The story was a hit. Nearly 200,000 people read “Hygge: The Danish Secret to Getting Through Winter,” thousands shared it and more than 700 people commented about it on Facebook.
Buy a new pair of pajamas and wool socks, put them on, relax on the couch and watch a movie with your kids. You'll be hygge-ing.
Some thought hygge was a bunch of hogwash. But many of you embraced the idea and shared your own strategies for surviving the season. Here’s how you have hygge-d your way through winter. Or didn’t. The important thing is that you made it this far.
Hygge Nesting Instincts
“It helps to be retired. Planning ahead for the bad weather so I have plenty of food, drink and necessary things in the house. Books to read, candles to burn, warm clothing if the lights go out.”
“Winter actually is relaxing and a time to ‘nest’ and enjoy family and home … cook up something spectacular, and invite the neighbors!”
“Buy a new pair of pajamas and wool socks, put them on, relax on the couch and watch a movie with your kids. You’ll be hygge-ing.”
“I love the concept and try to live that way — being a big fan of hot chocolate and cozy fireplaces helps.”
“Winter…perfect weather for weaving!”
A Cozy Ambience
“Candlelight is a must. Vanilla cookies will do. And coffee aroma. Music at low volume. Knitting is always good as is making Christmas paper decorations. No Internet, as that is a lone activity.”
“I bake, and there are candles burning (ok, artificial candles) all over my house.”
“Candlelight indoors as well as outdoors is an important part of it, as is coffee — for instance with friends and family.”
“I don’t have a fireplace, but I light a lot of candles and make a lot of great brothy soups!”
A Hygge State of Mind
“You can do the same thing but in the hot weather — swimming, getting inside in the hot afternoon, making salads, having friends in for iced tea. It’s a state of mind. Love it.”

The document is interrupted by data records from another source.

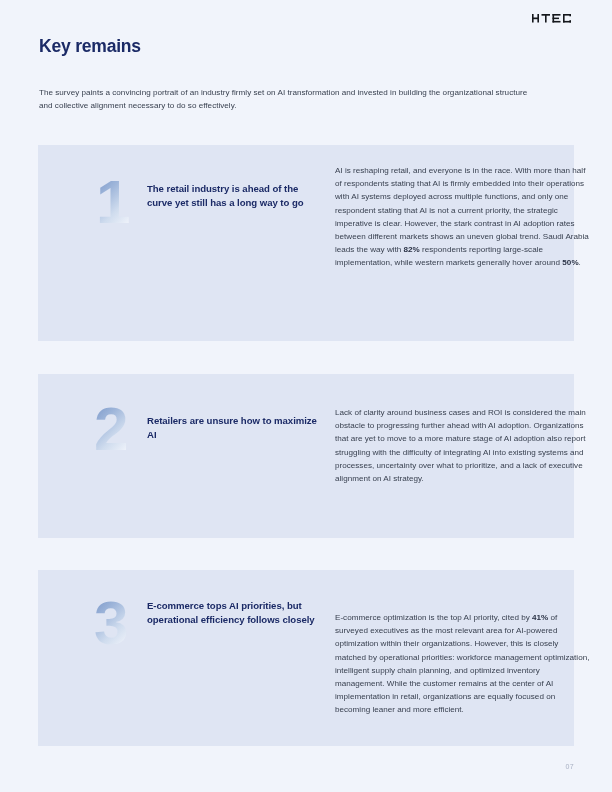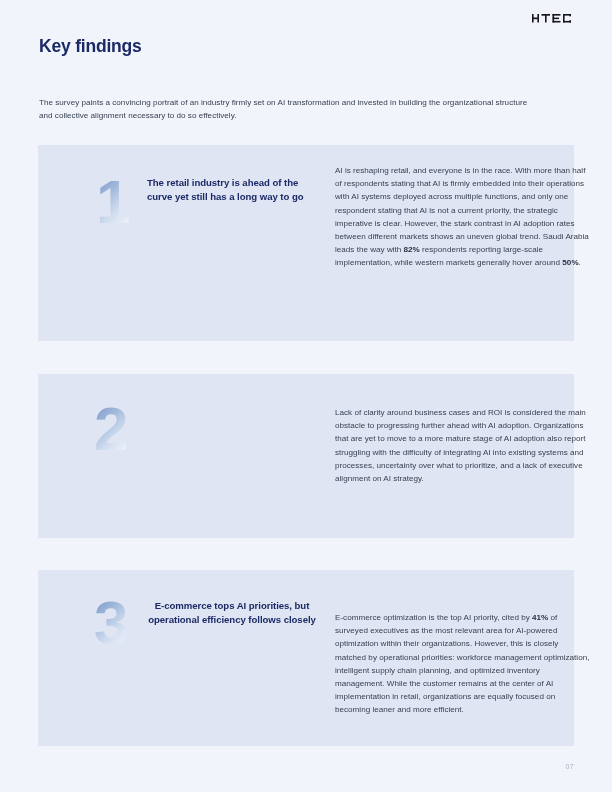--- a/index.html
+++ b/index.html
@@ -48,21 +48,20 @@
   
   .intro {
     position: absolute;
     left: 39px;
     top: 86px;
     width: 490px;
     font-size: 8.1px;
     line-height: 1.62;
     color: #394150;
     letter-spacing: 0.02px;
-    margin-top: 10px;
   }
 
   
   .card {
     position: absolute;
     left: 38px;
     width: 536px;
     background: #dfe5f3;
     display: flex;
     align-items: flex-start;
@@ -90,23 +89,23 @@
   .card-heading {
     position: absolute;
     left: 109px;
     width: 170px;
     font-size: 9.6px;
     font-weight: bold;
     line-height: 1.48;
     color: #1b2a66;
     letter-spacing: -0.05px;
   }
-  #card-1 .card-heading { top: 31px; }
+  #card-1 .card-heading { top: 37px; }
   #card-2 .card-heading { top: 40px; }
-  #card-3 .card-heading { top: 29px; text-align: center; }
+  #card-3 .card-heading { top: 29px; }
 
   .card-body {
     position: absolute;
     left: 297px;
     width: 256px;
     font-size: 8.1px;
     line-height: 1.63;
     color: #394150;
     letter-spacing: 0.01px;
   }
@@ -145,32 +144,33 @@
         <rect x="41" y="2" width="3.2" height="17"></rect>
         <rect x="62" y="2" width="16" height="3.2"></rect>
         <rect x="62" y="15.8" width="16" height="3.2"></rect>
         <rect x="62" y="2" width="3.2" height="17"></rect>
         <rect x="74.8" y="2" width="3.2" height="4.6"></rect>
         <rect x="74.8" y="14.4" width="3.2" height="4.6"></rect>
       </g>
     </svg>
   </div>
 
-  <h1 class="page-title">Key findings</h1>
+  <h1 class="page-title">Key remains</h1>
 
   <p class="intro">The survey paints a convincing portrait of an industry firmly set on AI transformation and invested in building the organizational structure and collective alignment necessary to do so effectively.</p>
 
   <section class="card" id="card-1">
     <div class="card-numeral">1</div>
     <h2 class="card-heading">The retail industry is ahead of the curve yet still has a long way to go</h2>
     <p class="card-body"><span>AI is reshaping retail, and everyone is in the race. With more than half of respondents stating that AI is firmly embedded into their operations with AI systems deployed across multiple functions, and only one respondent stating that AI is not a current priority, the strategic imperative is clear. However, the stark contrast in AI adoption rates between different markets shows an uneven global trend. Saudi Arabia leads the way with </span><b>82%</b><span> respondents reporting large-scale implementation, while western markets generally hover around </span><b>50%</b><span>.</span></p>
   </section>
 
   <section class="card" id="card-2">
     <div class="card-numeral">2</div>
+    <h2 class="card-heading">Retailers are unsure how to maximize AI</h2>
     <p class="card-body"><span>Lack of clarity around business cases and ROI is considered the main obstacle to progressing further ahead with AI adoption. Organizations that are yet to move to a more mature stage of AI adoption also report struggling with the difficulty of integrating AI into existing systems and processes, uncertainty over what to prioritize, and a lack of executive alignment on AI strategy.</span></p>
   </section>
 
   <section class="card" id="card-3">
     <div class="card-numeral">3</div>
     <h2 class="card-heading">E-commerce tops AI priorities, but operational efficiency follows closely</h2>
     <p class="card-body"><span>E-commerce optimization is the top AI priority, cited by </span><b>41%</b><span> of surveyed executives as the most relevant area for AI-powered optimization within their organizations. However, this is closely matched by operational priorities: workforce management optimization, intelligent supply chain planning, and optimized inventory management. While the customer remains at the center of AI implementation in retail, organizations are equally focused on becoming leaner and more efficient.</span></p>
   </section>
 
   <div class="page-number">07</div>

“I used to fight winter. I passed my days complaining about the cold and snow. Those days are gone now though. I finally decided this year to appreciate each day. It’s worked great! It’s probably due to my advancing age and the realization that time is more precious than I gave it credit for when I was younger. Live and learn.”
“Think positive, get in line with Mother Nature, smell the roses, seek the best in others. Just love winter and choose to embrace it!”
“Reminds me of mindfulness — living in the moment.”
Getting Fresh Air
“Took a hike today on a frozen lake in Three Lakes, Wisc. Sunny & 35, little wind. Skiing, ice fishing and friends who like the same. Loving our winter wonderland.”
“My secret is snowboarding.”
“I hygge’d today. In the forest.”
A Beverage or Two
“In Canada, where winter is similar to Denmark, except colder and more snow, we like to drink rum. A YUGE glass of rum, to get us through the cold winter. Lol”
“Do those nights playing Cards Against Humanity and drinking wine count as hygge?”
“This is why people in Wisconsin frequent bars, for hygge!”
“My hygge also requires glogg.” [Editor’s note: Glogg is a Scandinavian hot spiced wine punch.]
“Going to the Wisconsin Dells!!!!”
“I would like to practice hygge in Hawaii.”
How Do You Say ‘Hygge?’
“I prefer the Norwegian secret to getting around in winter, called ‘skiing.'”
“In my language, it’s called ‘dog,’ and I can’t imagine getting though the season without one.”
“In Alaska, it’s pronounced ‘ice cream.'”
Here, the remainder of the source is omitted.